-------- Task data --------
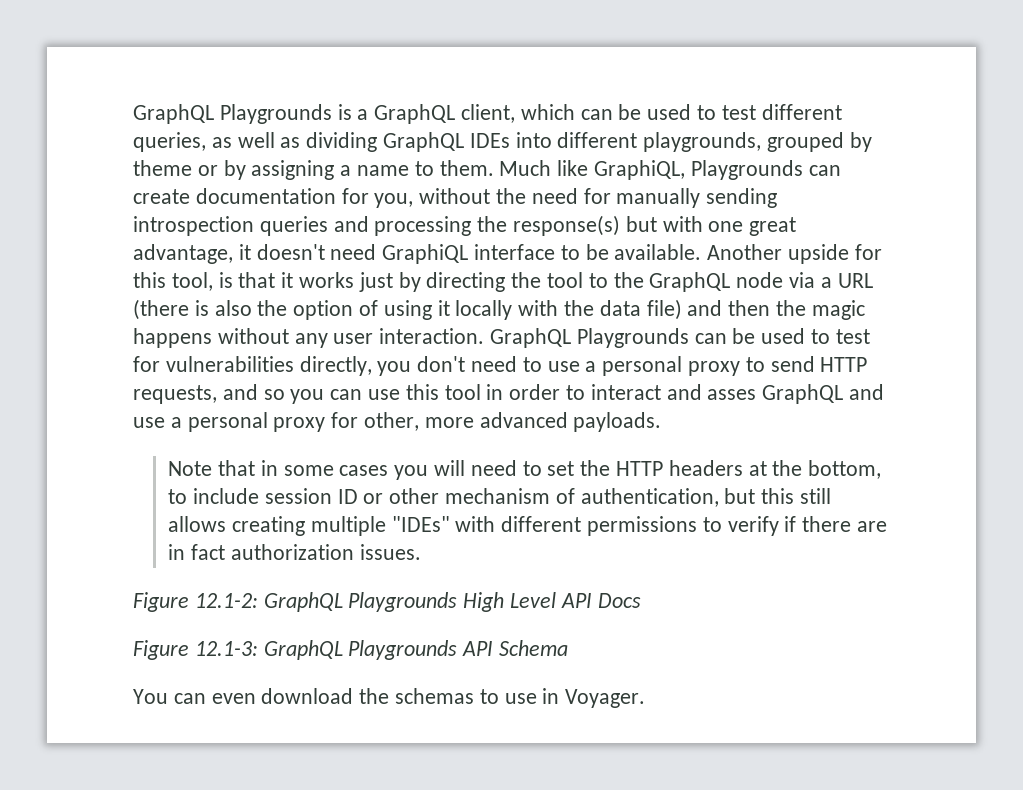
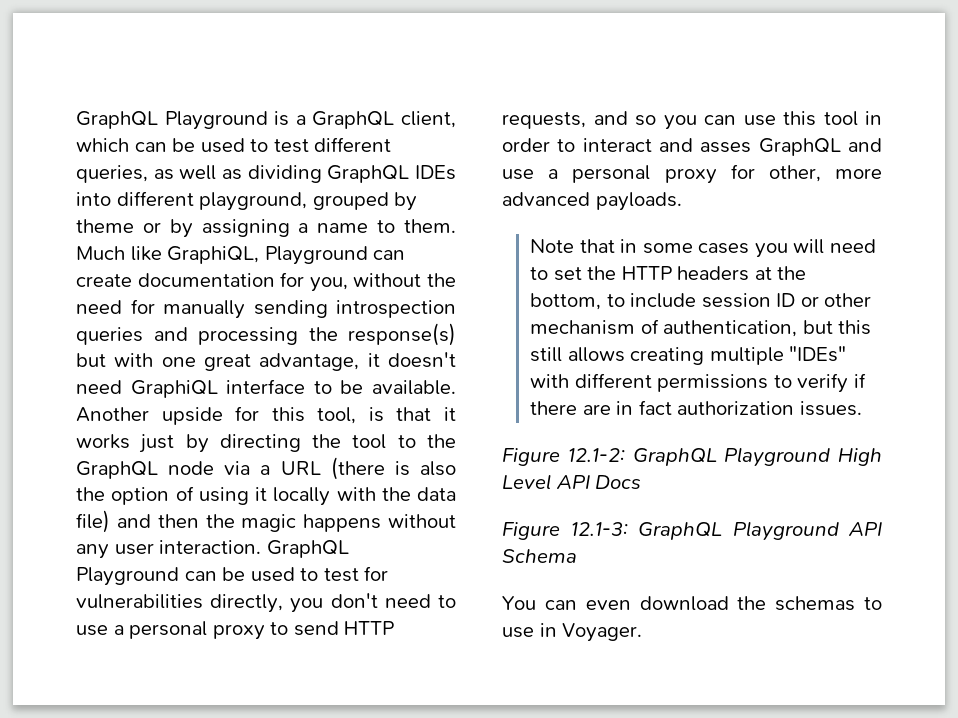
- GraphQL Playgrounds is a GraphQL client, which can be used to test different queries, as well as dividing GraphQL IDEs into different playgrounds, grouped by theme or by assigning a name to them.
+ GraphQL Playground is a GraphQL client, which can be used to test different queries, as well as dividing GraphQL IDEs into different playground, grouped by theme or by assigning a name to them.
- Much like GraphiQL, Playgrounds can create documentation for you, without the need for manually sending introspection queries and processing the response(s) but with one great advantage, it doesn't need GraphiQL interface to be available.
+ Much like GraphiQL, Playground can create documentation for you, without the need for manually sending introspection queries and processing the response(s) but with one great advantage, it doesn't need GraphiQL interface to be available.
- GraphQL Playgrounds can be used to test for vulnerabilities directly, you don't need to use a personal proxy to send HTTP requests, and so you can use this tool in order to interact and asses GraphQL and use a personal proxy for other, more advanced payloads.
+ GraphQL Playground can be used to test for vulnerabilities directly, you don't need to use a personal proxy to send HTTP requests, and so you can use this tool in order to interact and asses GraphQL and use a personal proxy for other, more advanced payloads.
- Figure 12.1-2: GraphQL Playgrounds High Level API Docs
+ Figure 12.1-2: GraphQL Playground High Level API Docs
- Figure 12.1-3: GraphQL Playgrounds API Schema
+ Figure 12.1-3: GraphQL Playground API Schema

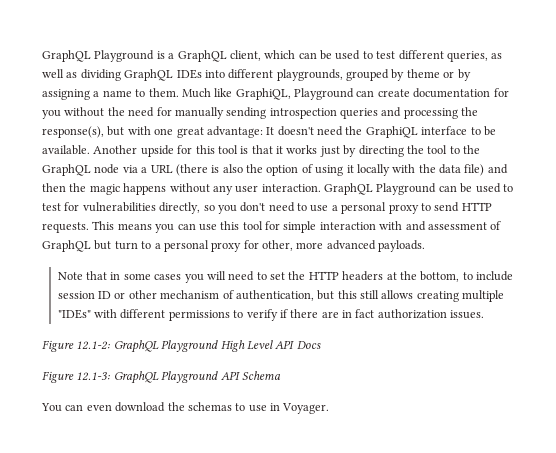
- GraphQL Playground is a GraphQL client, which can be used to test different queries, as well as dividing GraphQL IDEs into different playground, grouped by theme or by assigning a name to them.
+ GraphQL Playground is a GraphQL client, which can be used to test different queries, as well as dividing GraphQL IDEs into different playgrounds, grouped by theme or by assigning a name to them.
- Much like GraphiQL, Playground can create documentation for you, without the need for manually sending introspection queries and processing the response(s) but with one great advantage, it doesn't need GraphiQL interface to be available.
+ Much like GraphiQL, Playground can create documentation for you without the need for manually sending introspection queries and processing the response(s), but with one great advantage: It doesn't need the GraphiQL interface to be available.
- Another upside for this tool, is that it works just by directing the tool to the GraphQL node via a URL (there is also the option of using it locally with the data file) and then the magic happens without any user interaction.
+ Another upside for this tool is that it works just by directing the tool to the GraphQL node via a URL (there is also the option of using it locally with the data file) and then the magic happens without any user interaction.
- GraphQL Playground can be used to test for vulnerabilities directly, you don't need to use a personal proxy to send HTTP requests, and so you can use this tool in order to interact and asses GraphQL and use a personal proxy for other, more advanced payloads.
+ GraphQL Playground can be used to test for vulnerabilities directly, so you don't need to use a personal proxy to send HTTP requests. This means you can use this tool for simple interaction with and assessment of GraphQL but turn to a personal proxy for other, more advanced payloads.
--------
-------- Task data --------
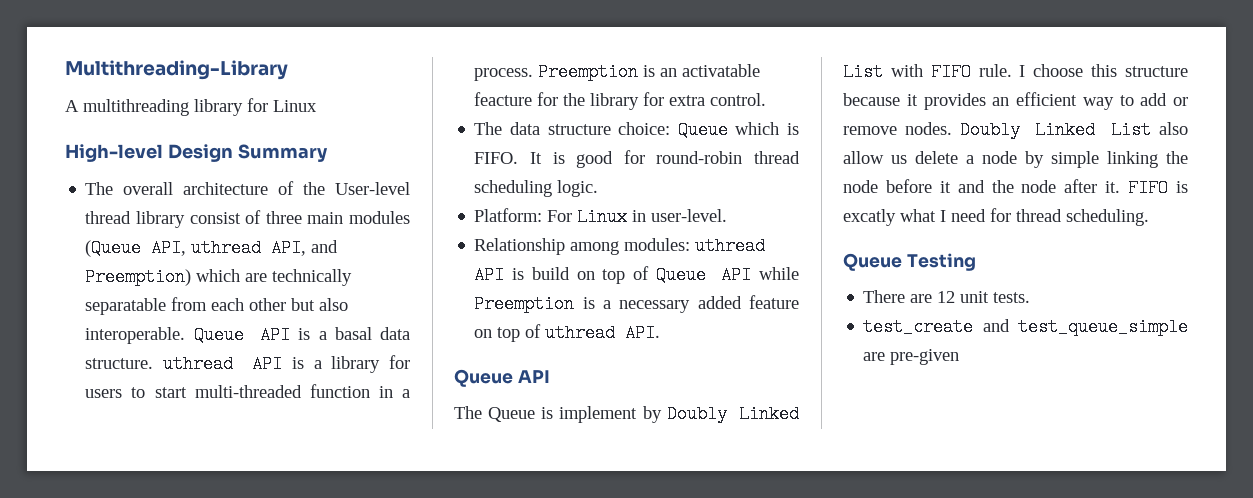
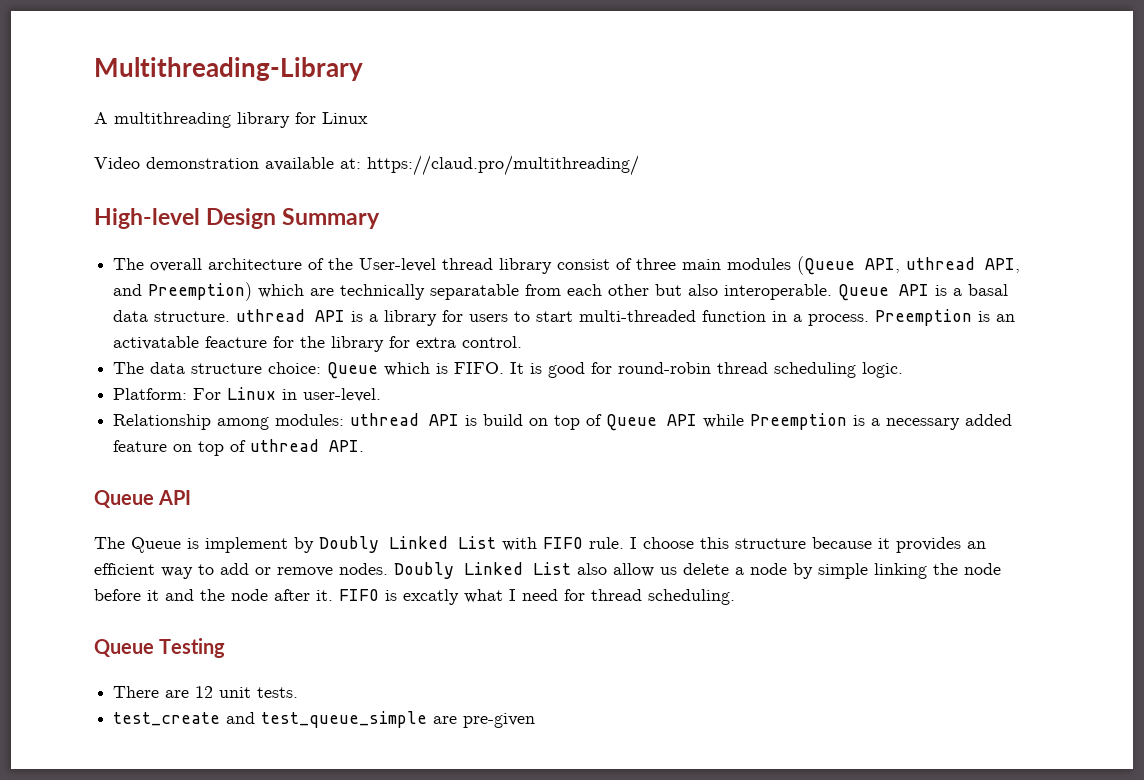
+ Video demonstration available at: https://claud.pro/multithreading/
--------
Problem requirements — Show all lines above that contain "file".

Answer space —
- Another upside for this tool, is that it works just by directing the tool to the GraphQL node via a URL (there is also the option of using it locally with the data file) and then the magic happens without any user interaction.
+ Another upside for this tool is that it works just by directing the tool to the GraphQL node via a URL (there is also the option of using it locally with the data file) and then the magic happens without any user interaction.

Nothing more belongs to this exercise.